La bonne aventure ? Pas tant que cela 13 août
J’étais très jeune quand une femme du peuple des voyages a frappé à la porte de notre maison familiale de vacances, pour tenter d’avoir un peu d’argent en échange de ses prédictions.
Mon père, en bon rationaliste, ricanait dans son coin.
Ma mère, sans être aussi sceptique, était croyante et n’aimait pas qu’on tente de lever le voile de l’avenir. « A quoi cela sert-il disait-elle, ou bien ce n’est pas vrai et on aura attendu un avenir qui n’existe pas, et si la prédiction est avérée, de toute façon, elle arrive, alors à quoi bon le savoir à l’avance ? C’est se donner du souci pour rien! » …
Ma mère a donc refusé de se laisser prendre la main. Je crois qu’elle avait surtout peur des prédictions malheureuses et des angoisses qu’on peut alors en avoir à l’avance.
En revanche, j’avais une grande-tante, qui se trouvait en vacances chez nous, et qui était attirée par le mystère et le paranormal. Tatie, comme on l’appelait, accepta donc de se faire lire les lignes de la main, et bien mal lui en prit.
La femme du peuple des voyages n’a rien pu dire sur l’avenir d’une vie trop rangée et toute tracée, mais elle évoqua son passé douloureux, de manière tellement vague cependant, qu’il n’est pas sûr que cette voyante avait un don. Et je me souviens des larmes de Tati et de sa souffrance ravivée.
Pourtant, ma tante savait, d’expérience, à quel point il est rare d’avoir affaire à un vrai voyant, et combien sont courants, au contraire, ceux qui abusent les autres pour, sous couvert de prédictions, en tirer un peu d’argent.
Tati était veuve, elle avait perdu son époux à la Seconde Guerre mondiale. Mais, après le retour de la paix, elle resta longtemps sans nouvelle, son époux ayant été porté disparu.
J’ai entendu plusieurs fois ma tante nous raconter comment elle avait vu, après la guerre, une dizaine de voyantes pour y chercher l’information que ne lui donnait pas la voie officielle. Et toutes ces voyantes l’avaient assurée du retour de l’époux, affirmant qu’il était toujours en vie, relançant en vain l’espoir de ma tante qui attendit dix ans ce retour.
Seul, parmi tous ceux qu’elle avait consultés, un prêtre radiesthésiste lui a dit que son mari était mort et sans doute mort noyé. De fait, mon oncle faisait partie des Français qui avaient tenté de rallier l’Angleterre.
Je me souviens de la colère que j’ai ressentie ce jour où la femme du peuple des voyages est entrée chez nous, une colère adressée à toutes ces voyantes de pacotille…

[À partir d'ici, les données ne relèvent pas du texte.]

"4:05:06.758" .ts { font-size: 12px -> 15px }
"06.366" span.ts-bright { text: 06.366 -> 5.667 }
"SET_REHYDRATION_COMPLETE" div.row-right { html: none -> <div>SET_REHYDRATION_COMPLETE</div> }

La voyance a eu pour effet pervers l’impossibilité, pour ma tante, de faire son deuil. Elle n’a jamais refait sa vie. Elle était pourtant jolie et charmante. On lui avait vendu du rêve, exploité sa souffrance, et fait perdurer celle-ci au-delà du temps normal du deuil.

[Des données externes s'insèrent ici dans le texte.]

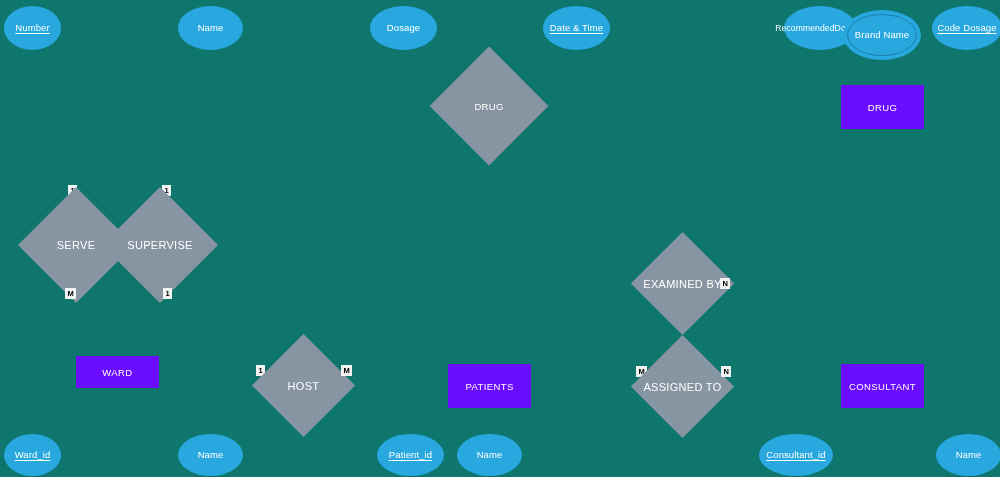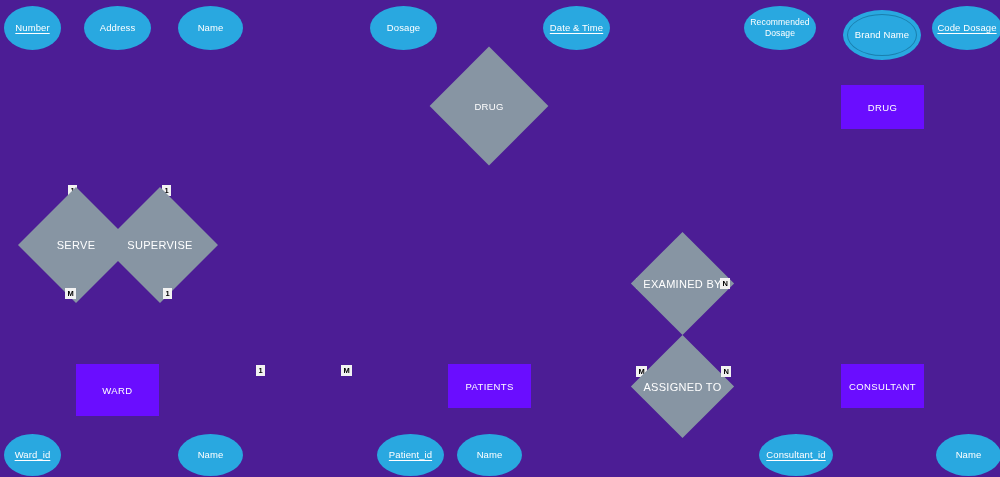"Number" #canvas { background: #4c1d95 -> #0f766e }
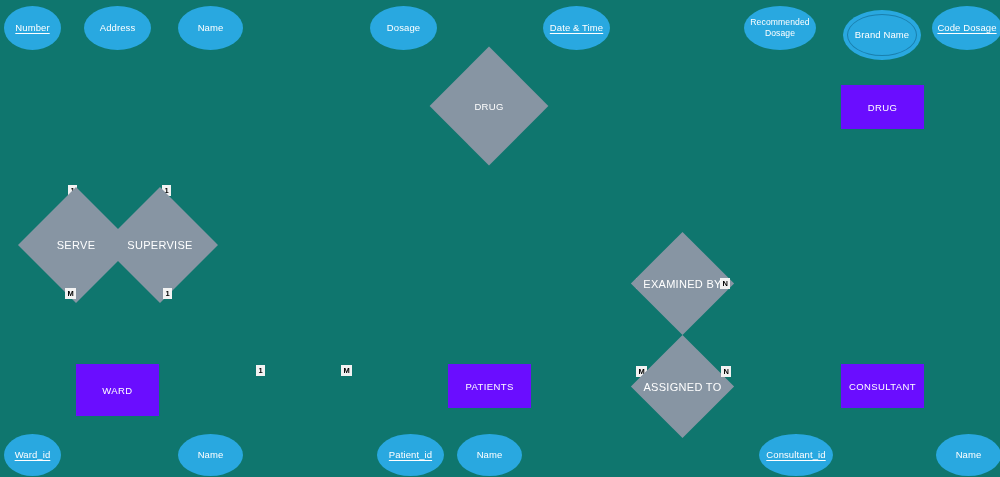"Address" div.attr { html: <div> <span>Address</span> </div> -> none }
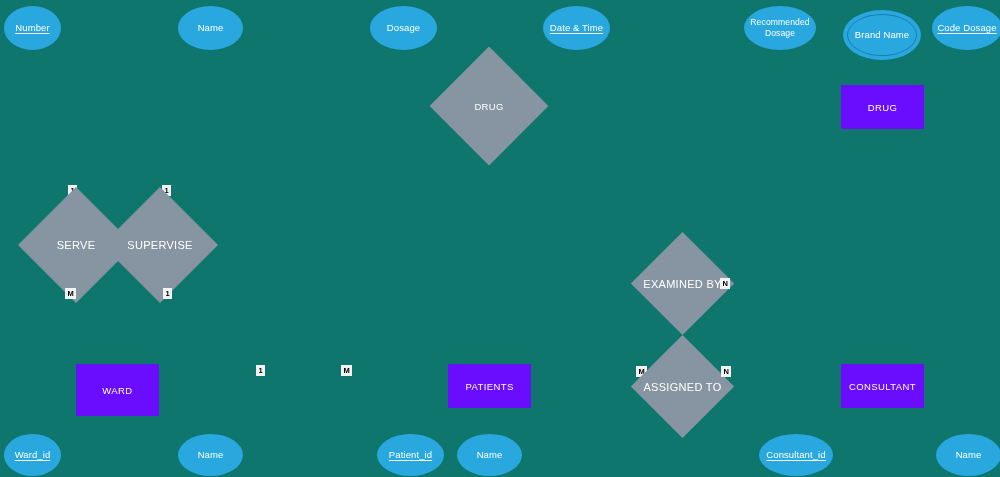"Recommended" div.attr { flex-direction: column -> row; left: 744px -> 784px }
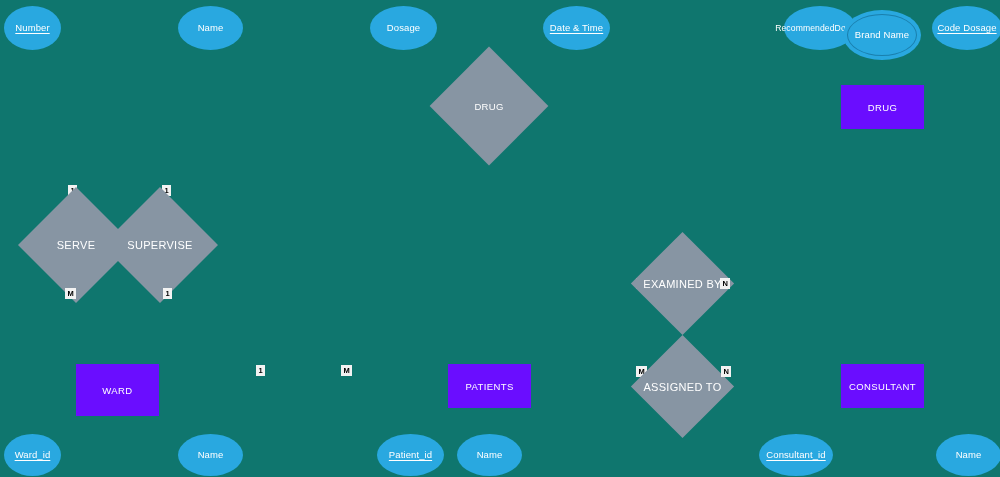"WARD" div.entity { height: 52px -> 32px; top: 364px -> 356px }
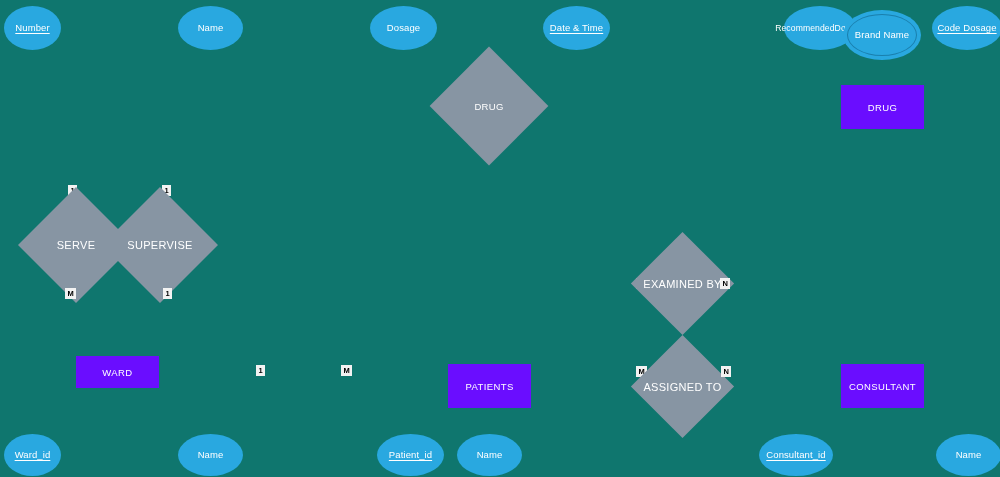"HOST" div.rel { html: none -> <div> <span></span> <span>HOST</span> </div> }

En revanche, il est tout aussi incontestable que ma tante a reçu une aide précieuse du prêtre radiesthésiste, au moment sans doute où elle fut prête à entendre la vérité, et d’autant bienvenue qu’elle était très croyante et qu’elle avait confiance en ces hommes de Dieu qui n’avaient aucun intérêt financier à l’affaire.
La voyance peut être un don du ciel et aider celui qui reçoit quelques informations du futur pour mieux gérer sa vie, mais c’est aussi l’instrument dont se dotent des personnes sans aucun don de prédiction et peu scrupuleuses pour escroquer les naïfs.

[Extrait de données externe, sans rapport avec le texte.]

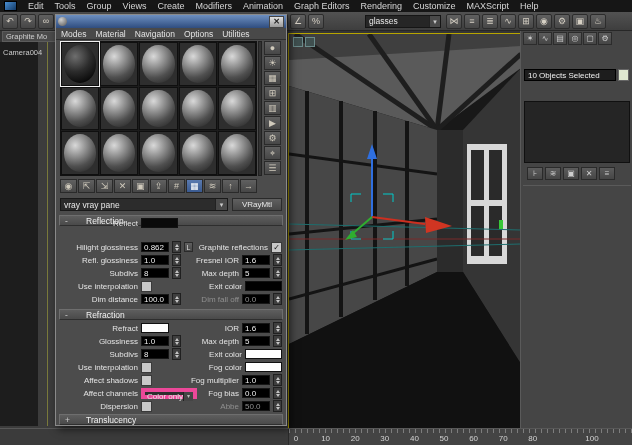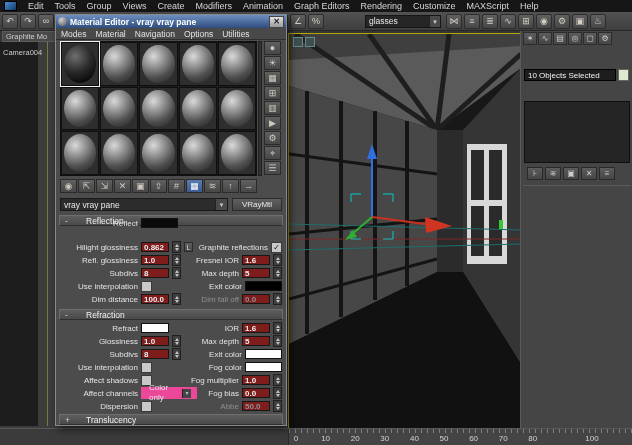"Material Editor - vray vray" span { html: <span>Material Editor - vray vray pane</span> -> none }
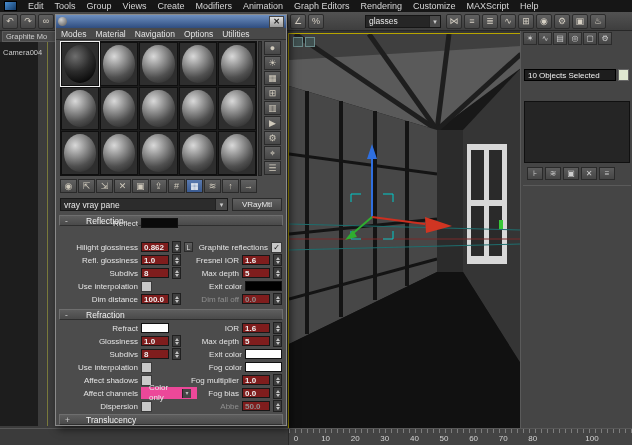"0.862" .pfield { background: #7f1d1d -> #000000; font-weight: bold -> none }
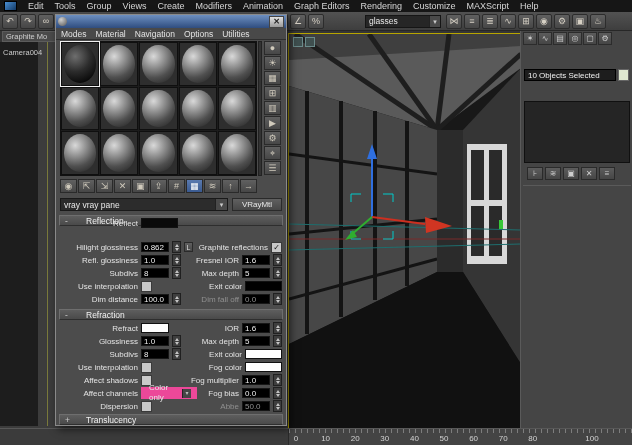"Color only" .mini-dd { align-items: center -> flex-start; border: 6px solid #ec4899 -> 4px solid #ec4899 }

J’ai donc fait, enfant, l’expérience de ces deux aspects de la voyance : le merveilleux et le charlatanisme.
J’ai pu voir aussi , mais plus tard, que la voyance peut avoir des effets néfastes sur les consultants, même quand elle est fondée sur un don réel. Son usage est difficile et exige une expérience avertie et une certaine distance à l’égard des prédictions.